Annals of Family Medicine publishes article by TCOM students highlighting value of empathic doctors
The Annals of Family Medicine recently published an article written by students from The University of North Texas Health Science Center at Fort Worth’s Texas College of Osteopathic Medicine that shows patients with chronic pain value empathic doctors who validate their concerns and communicate clearly.
The four students, Salman Patel, Prathima Kandukuri, George Beeton and Ramyashree Nyalakonda, worked with Dr. John Licciardone, executive director of the TCOM Osteopathic Research Center and a UNT System Regents Professor.
The study, “Patient Satisfaction with Medical Care for Chronic Low Back Pain: A Pain Research Registry Study,” included 1,352 participants from the center’s Pain Registry for Epidemiological, Clinical, and Interventional Studies and Innovation, also known as the PRECISION Pain Research Registry.
“PRECISION has emerged to become a national pain research registry through its digital research platform and electronic data capture,” Licciardone said. “The registry also collects data on the patient-physician relationship that is not generally available in other research databases. We used this capability in the present study and in recent research on racial health disparities pertaining to chronic pain.”

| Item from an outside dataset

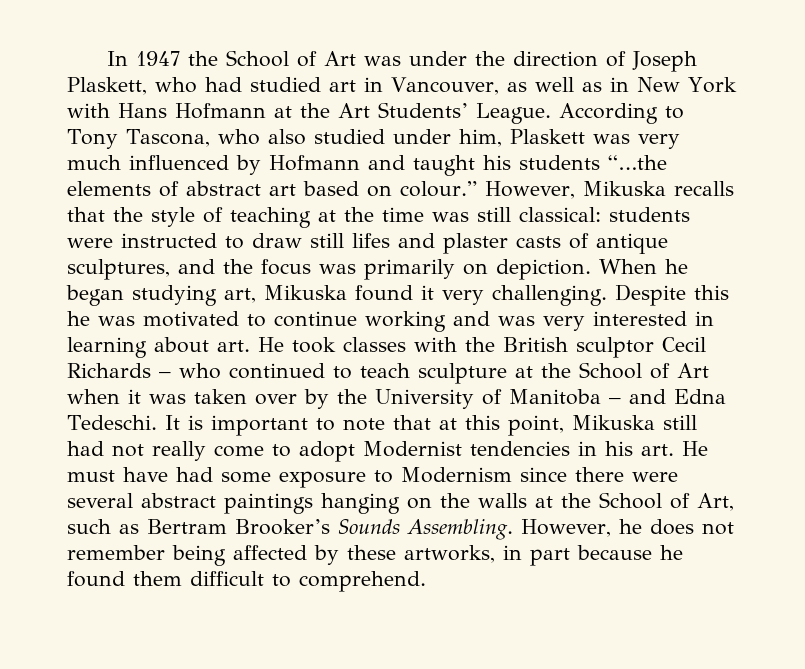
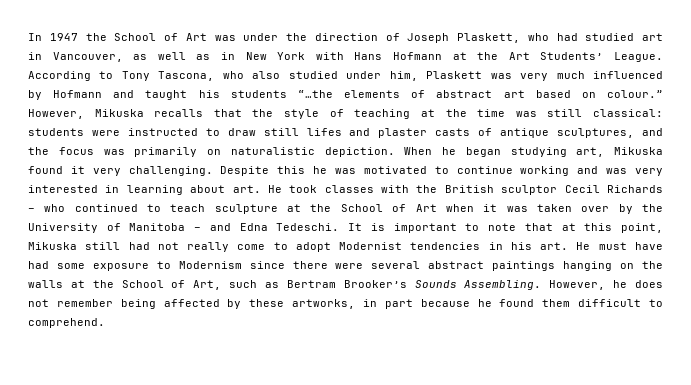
- However, Mikuska recalls that the style of teaching at the time was still classical: students were instructed to draw still lifes and plaster casts of antique sculptures, and the focus was primarily on depiction.
+ However, Mikuska recalls that the style of teaching at the time was still classical: students were instructed to draw still lifes and plaster casts of antique sculptures, and the focus was primarily on naturalistic depiction.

The students were part of a Clinical Research Fellowship Program sponsored by the Osteopathic Research Center in conjunction with its PRECISION Pain Research Registry. Following their first year of medical school, the students measured the associations among process, outcomes and patient satisfaction within general medical care for chronic low back pain provided through an ongoing patient-physician relationship.

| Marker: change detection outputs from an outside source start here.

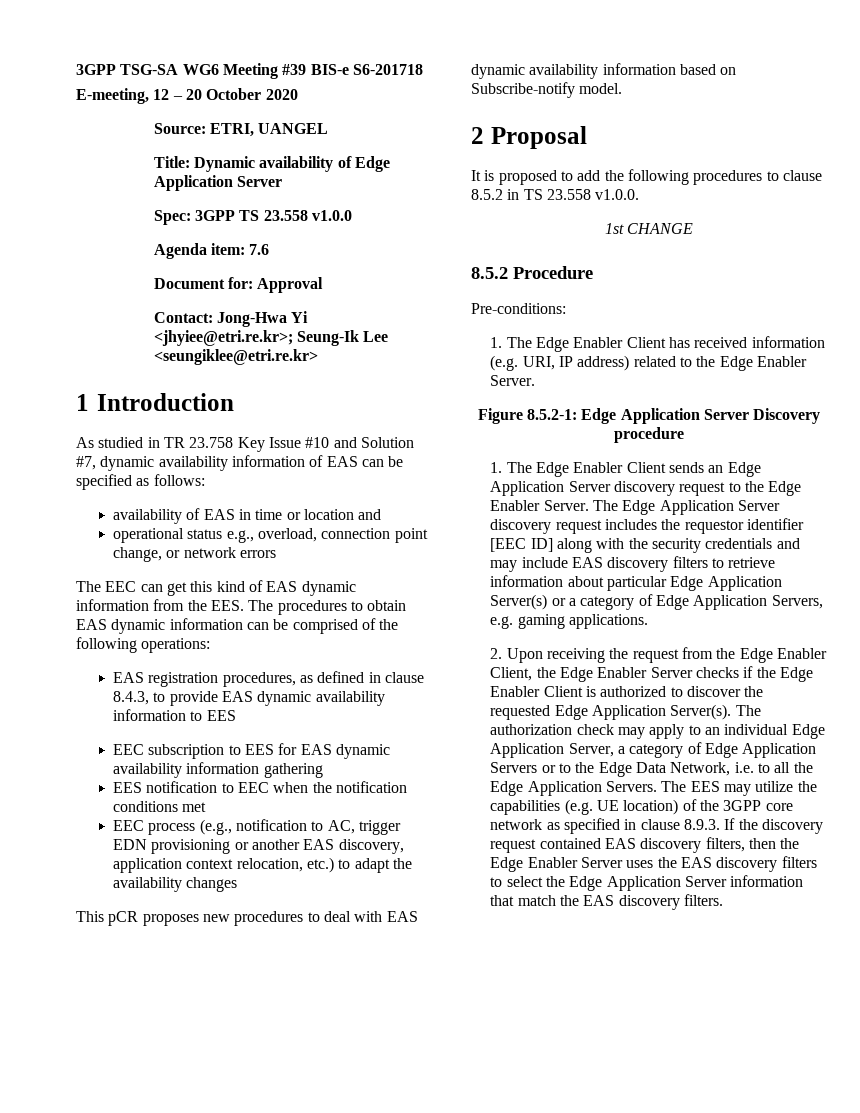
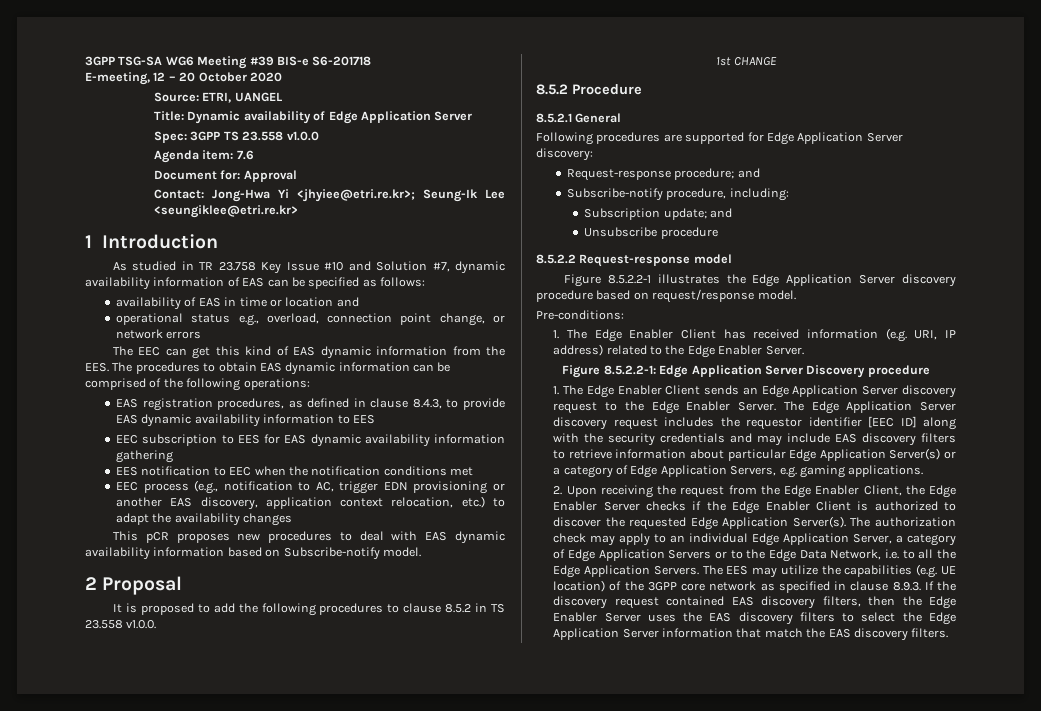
+ 8.5.2.1 General
+ Following procedures are supported for Edge Application Server discovery:
+ Request-response procedure; and
+ Subscribe-notify procedure, including:
+ Subscription update; and
+ Unsubscribe procedure
+ 8.5.2.2 Request-response model
+ Figure 8.5.2.2-1 illustrates the Edge Application Server discovery procedure based on request/response model.
- Figure 8.5.2-1: Edge Application Server Discovery procedure
+ Figure 8.5.2.2-1: Edge Application Server Discovery procedure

They used two models to measure factors associated with patient satisfaction, including the entire study sample and a subgroup of 355 participants with chronic low back pain who were treated by the same physician for more than five years.
Among the entire sample, only physician empathy and physician communication were associated with patient satisfaction. The multivariable analysis had built-in controls for participant demographic characteristics, medical comorbidities, opioid use, pain intensity, physical function and health-related quality of life. Similar results were observed in the subgroup analysis.

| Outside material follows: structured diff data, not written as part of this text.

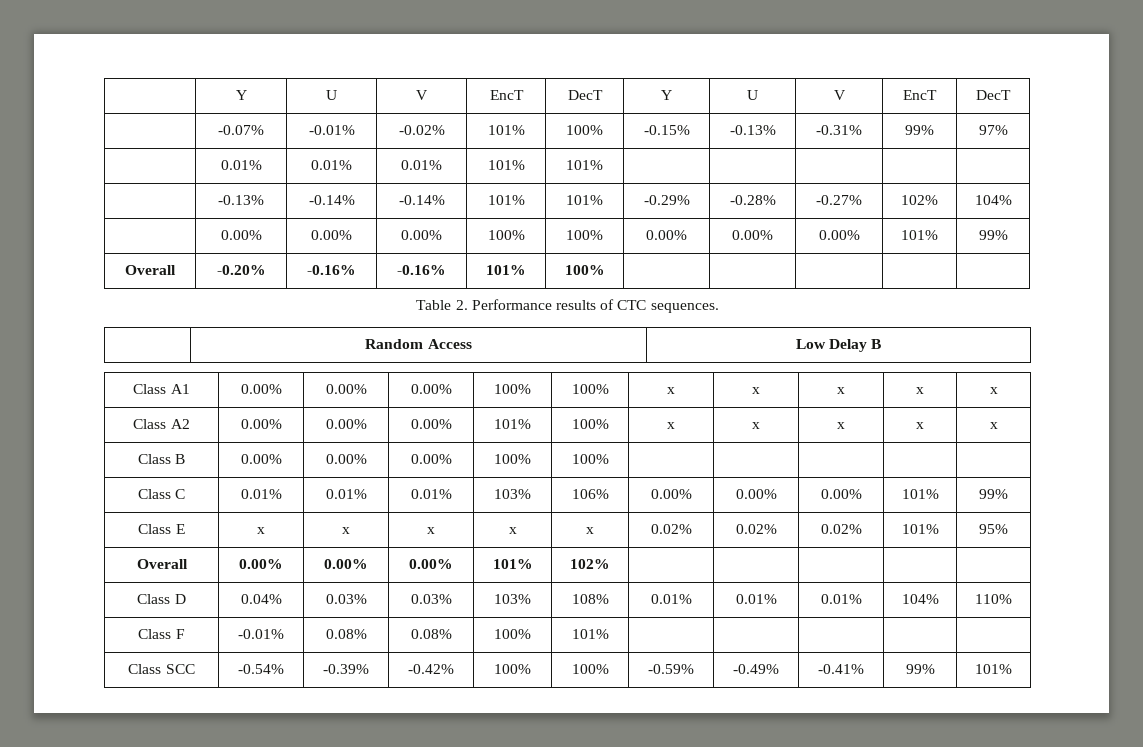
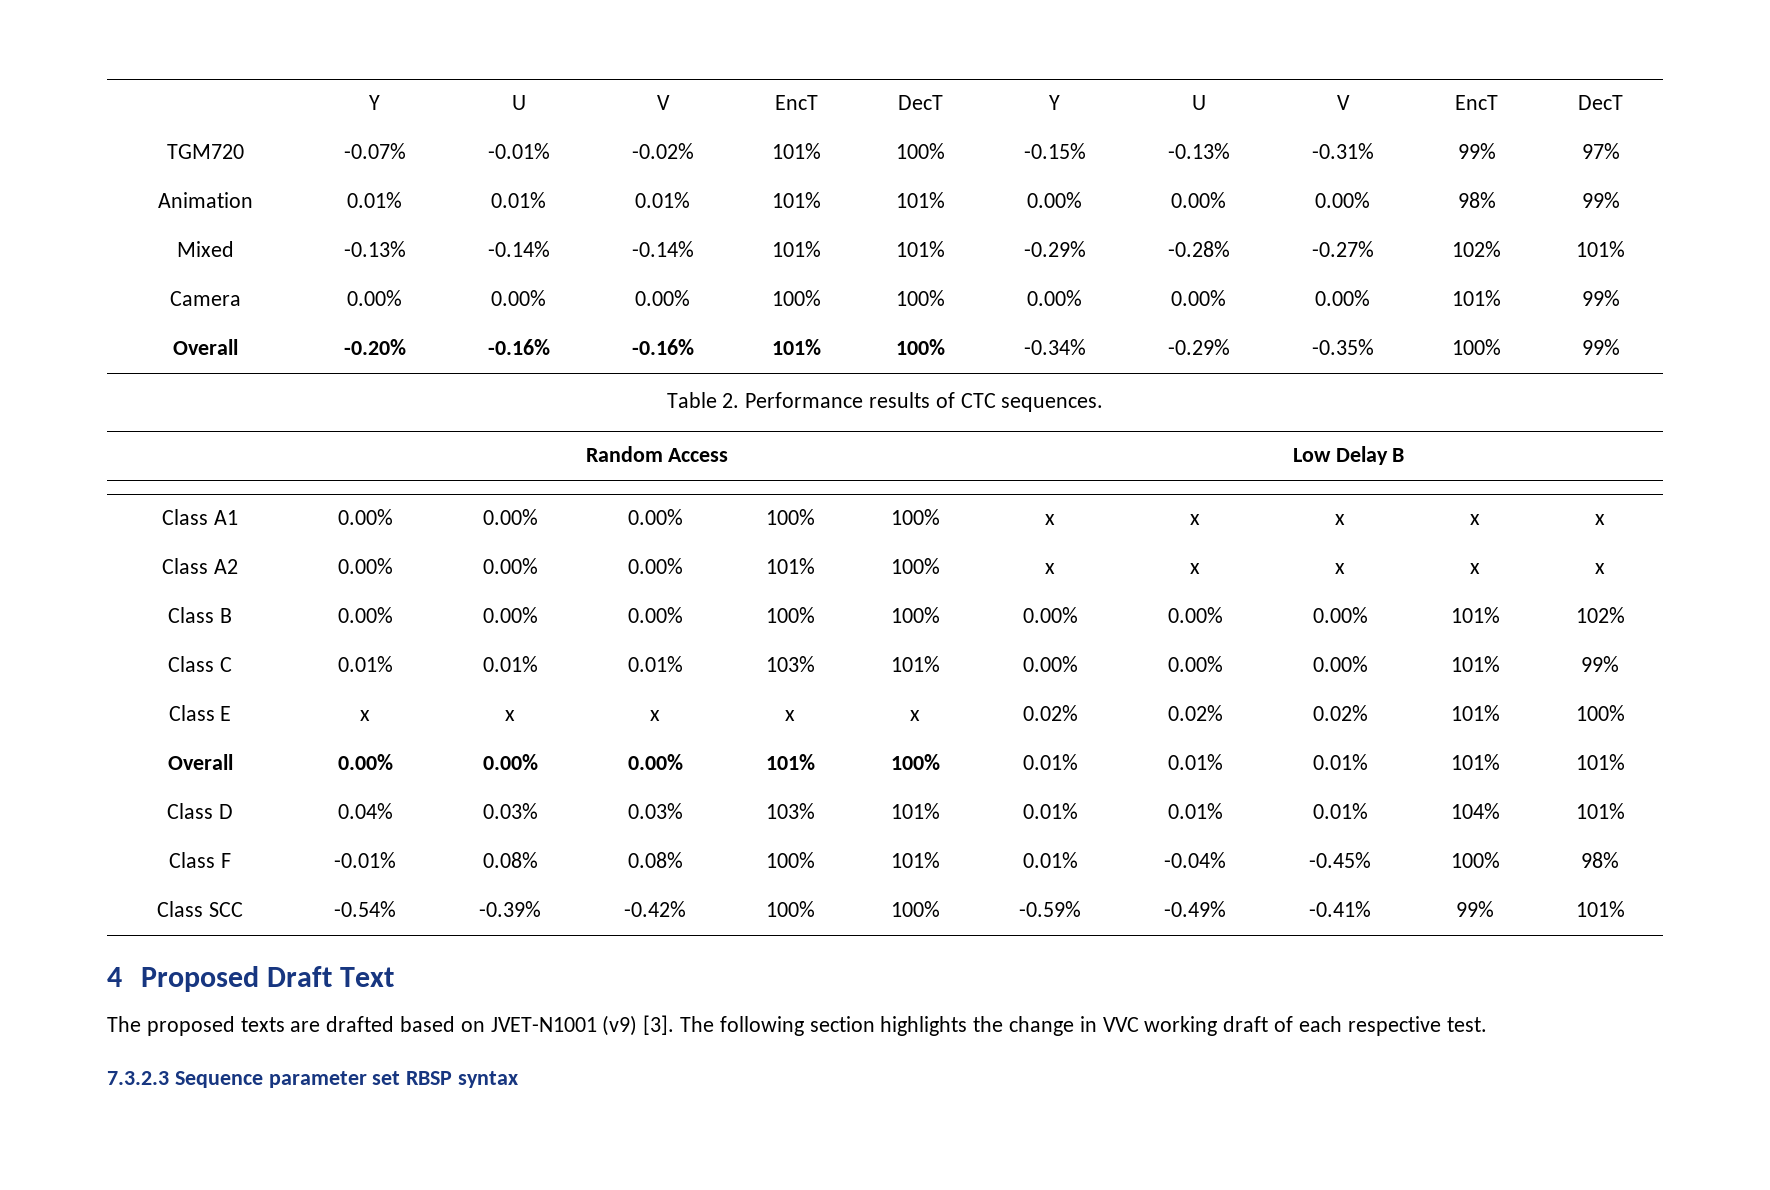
- | -0.07% | -0.01% | -0.02% | 101% | 100% | -0.15% | -0.13% | -0.31% | 99% | 97%
+ TGM720 | -0.07% | -0.01% | -0.02% | 101% | 100% | -0.15% | -0.13% | -0.31% | 99% | 97%
- | 0.01% | 0.01% | 0.01% | 101% | 101% | | | | |
- | -0.13% | -0.14% | -0.14% | 101% | 101% | -0.29% | -0.28% | -0.27% | 102% | 104%
- | 0.00% | 0.00% | 0.00% | 100% | 100% | 0.00% | 0.00% | 0.00% | 101% | 99%
+ Animation | 0.01% | 0.01% | 0.01% | 101% | 101% | 0.00% | 0.00% | 0.00% | 98% | 99%
+ Mixed | -0.13% | -0.14% | -0.14% | 101% | 101% | -0.29% | -0.28% | -0.27% | 102% | 101%
+ Camera | 0.00% | 0.00% | 0.00% | 100% | 100% | 0.00% | 0.00% | 0.00% | 101% | 99%
- Overall | -0.20% | -0.16% | -0.16% | 101% | 100% | | | | |
+ Overall | -0.20% | -0.16% | -0.16% | 101% | 100% | -0.34% | -0.29% | -0.35% | 100% | 99%
- Class B | 0.00% | 0.00% | 0.00% | 100% | 100% | | | | |
+ Class B | 0.00% | 0.00% | 0.00% | 100% | 100% | 0.00% | 0.00% | 0.00% | 101% | 102%
- Class C | 0.01% | 0.01% | 0.01% | 103% | 106% | 0.00% | 0.00% | 0.00% | 101% | 99%
+ Class C | 0.01% | 0.01% | 0.01% | 103% | 101% | 0.00% | 0.00% | 0.00% | 101% | 99%
- Class E | x | x | x | x | x | 0.02% | 0.02% | 0.02% | 101% | 95%
+ Class E | x | x | x | x | x | 0.02% | 0.02% | 0.02% | 101% | 100%
- Overall | 0.00% | 0.00% | 0.00% | 101% | 102% | | | | |
+ Overall | 0.00% | 0.00% | 0.00% | 101% | 100% | 0.01% | 0.01% | 0.01% | 101% | 101%
- Class D | 0.04% | 0.03% | 0.03% | 103% | 108% | 0.01% | 0.01% | 0.01% | 104% | 110%
+ Class D | 0.04% | 0.03% | 0.03% | 103% | 101% | 0.01% | 0.01% | 0.01% | 104% | 101%
- Class F | -0.01% | 0.08% | 0.08% | 100% | 101% | | | | |
+ Class F | -0.01% | 0.08% | 0.08% | 100% | 101% | 0.01% | -0.04% | -0.45% | 100% | 98%
+ 4 Proposed Draft Text
+ The proposed texts are drafted based on JVET-N1001 (v9) [3]. The following section highlights the change in VVC working draft of each respective test.
+ 7.3.2.3 Sequence parameter set RBSP syntax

“Our findings supported the view that patients with chronic pain highly value physicians who are empathic and who make efforts to communicate treatment plans and expectations,” Nyalakonda said. “It was great to work with my teammates and Dr. Licciardone as we were able to receive a lot of advice and tips throughout the process of creating a poster and then converting it into a published paper. We are thrilled to be able to have a published paper in the Annals of Family Medicine.”
Relatively little research has been conducted on how patient-physician interaction impacts the process of delivering medical care for chronic low back pain and, ultimately, patient satisfaction. This study demonstrates the importance of the physician interaction with patients having chronic pain and often ill-defined symptoms. Physician empathy is now an area of rapidly emerging interest among chronic pain researchers.
“The objectives of the Clinical Research Fellowship Program not only involve teaching the fundamentals of research design and implementation, but also to have TCOM students learn about research collaboration and work with a research mentor to publish their research,” Licciardone said.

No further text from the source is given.